After entering through the museum’s lobby, the installation’s overall organization depends on visitors proceeding clockwise through eight galleries and ending at the gift shop.5 This procession runs in roughly chronological order, beginning with the Virginia Company’s organization and purposes prior to embarkation and the initial establishment of the fort. More general themes make up the majority of the displays (e.g., “Life and Death,” “Trade and Industry,” “Daily Life,” “Survival”). The galleries come to a close with the section entitled “End of an Era,” when Fort James gave way to the larger settlement of Jamestown during the second quarter of the 17th century. The gallery titles found on a site plan in the lobby are not consistently repeated in the installation’s relevant sections. In general, the individual galleries are visually appealing; they contain high-quality materials, and panels and objects are sufficiently lit. Thankfully, from this reviewer’s perspective, the display galleries are not overwhelmed by music, sounds, or heavy narration. As with most history museums, the visitor finds a traditional mixture of artifacts in Plexiglas cases with identifying labels and variously scaled period images and quotations from historic documents to set the context and offer explanatory notes. Photographs of archaeological fieldwork in action accompany most gallery topics. Textual material is not overly long, sticking to basic information and interpretive points.
While scholars and archaeologists may be disappointed by the lack of broader discussion, more detailed analysis, and comparisons with other early colonial settlements and contact-period encounters, one should keep in mind the Archaearium’s primary audience: the general public. During my multiple visits, the public seemed to be pleased and to find the artifacts and information entertaining, educational, and compelling. Most visitors only know the broadest and most basic outlines of the Jamestown story, so the installation accomplishes the essential task of developing a more nuanced and detailed interpretation of Jamestown’s early years and the settler’s living conditions, activities, social aspirations, and intentions. Visitors learn about archaeological methods and concerns in concert with the artifacts on display and within the context of the galleries’ topics. Recovering artifacts and gathering information involves controlled excavation, screening, mapping, and photography. Similarly, putting artifacts in a cultural context and interpreting their use and meaning requires archaeologists to conduct background research on a variety of issues, whether social history, architecture, coffin construction, or artisans’ trades. Other display panels bring artifact preservation and conservation into play.

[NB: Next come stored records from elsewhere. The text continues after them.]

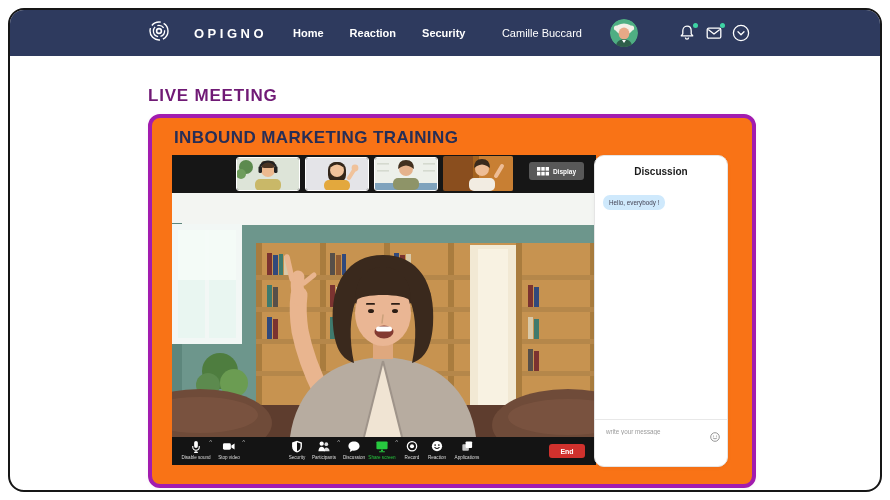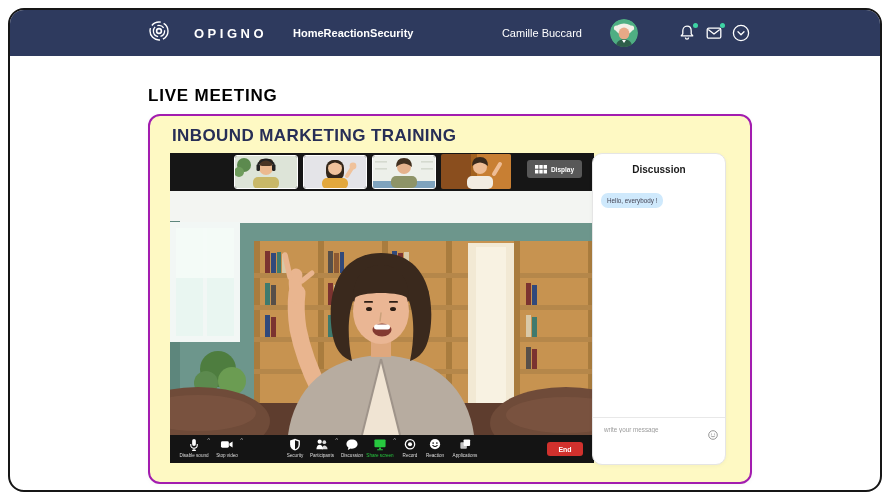--- a/index.html
+++ b/index.html
@@ -5,33 +5,33 @@
   html,body{margin:0;padding:0;width:890px;height:500px;background:#fff;
     font-family:"Liberation Sans",sans-serif;-webkit-font-smoothing:antialiased;}
   .frame{position:absolute;inset:8px;border:2px solid #161616;border-radius:16px;
     background:#fff;overflow:hidden;}
   
   .topbar{position:absolute;left:0;right:0;top:0;height:46px;background:#2e3a5e;
     display:flex;align-items:center;}
   .topbar-inner{display:flex;align-items:center;width:100%;padding:0 130px 0 138px;}
   .logo{display:flex;align-items:center;gap:24px;cursor:pointer;}
   .logo-text{color:#fff;font-size:13px;font-weight:bold;letter-spacing:3.5px;}
-  .nav{display:flex;margin-left:26px;}
+  .nav{display:flex;gap:26px;margin-left:26px;}
   .nav-item{color:#fff;font-size:11px;font-weight:600;cursor:pointer;}
   .right{margin-left:auto;display:flex;align-items:center;}
   .user-name{color:#fff;font-size:11px;margin-right:28px;}
   .avatar{width:28px;height:28px;border-radius:50%;overflow:hidden;cursor:pointer;flex:none;}
   .hicons{display:flex;align-items:center;gap:9px;margin-left:40px;}
   .hicon{position:relative;width:18px;height:18px;cursor:pointer;}
   .dot{position:absolute;top:-1px;right:-2px;width:5px;height:5px;border-radius:50%;background:#3ed3a3;}
   
   .page-title{position:absolute;left:138px;top:76px;font-size:17px;font-weight:bold;
-    color:#000000;letter-spacing:.8px;}
-  .card{position:absolute;left:138px;top:104px;width:600px;height:366px;background:#fef9c3;
-    border:2px solid #a21caf;border-radius:12px;box-shadow:0 1px 5px rgba(0,0,0,.04);}
+    color:#701a75;letter-spacing:.8px;}
+  .card{position:absolute;left:138px;top:104px;width:600px;height:366px;background:#f97316;
+    border:4px solid #a21caf;border-radius:12px;box-shadow:0 1px 5px rgba(0,0,0,.04);}
   .card-title{position:absolute;left:22px;top:10px;font-size:17px;font-weight:bold;
     color:#272e56;letter-spacing:.4px;}
   
   .video{position:absolute;left:20px;top:37px;width:424px;height:310px;background:#000;
     display:flex;flex-direction:column;}
   .vtop{height:38px;background:#161616;position:relative;flex:none;}
   .thumb{position:absolute;top:2px;height:32px;width:62px;border:1px solid #fff;
     border-radius:3px;overflow:hidden;cursor:pointer;background:#222;}
   .thumb svg{display:block;}
   .t1{left:64px}.t2{left:133px}.t3{left:202px}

The exhibition section on “Life and Death” addresses “The People of Jamestown” through burial excavations and physical and forensic anthropology. Actual skeletons are central to the display, with signage warning visitors that they are about to view human remains. Archaeological crime scene investigation, if you will, forms the prevailing theme for this gallery, namely how archaeologists use a variety of techniques—human osteoarchaeology, DNA, facial reconstruction—to determine age, sex, health, diet, social status, occupation, and manner of death. The deceased of the Jamestown frontier are compared with those in 17th-century London or, as in one case, with modern English descendants of Bartholomew Gosnold, captain of the ship Godspeed, who died at Jamestown in August 1607.
Modern technology is brought to bear in some places, whether through digital facial reconstructions of human remains or a limited number of ceiling-height flat-screen monitors that show videos of archaeology in progress, such as the excavation of a well and artifacts at the moment of discovery. Especially appealing are the “virtual viewers” along the building’s long glass wall that allow visitors, with a push of a button, to see images of fort-period construction superimposed on the modern landscape, along with text and an audio narration of the nature and origins of the former buildings or landscape features. These virtual reconstructions incorporate evidence from the archaeological excavations.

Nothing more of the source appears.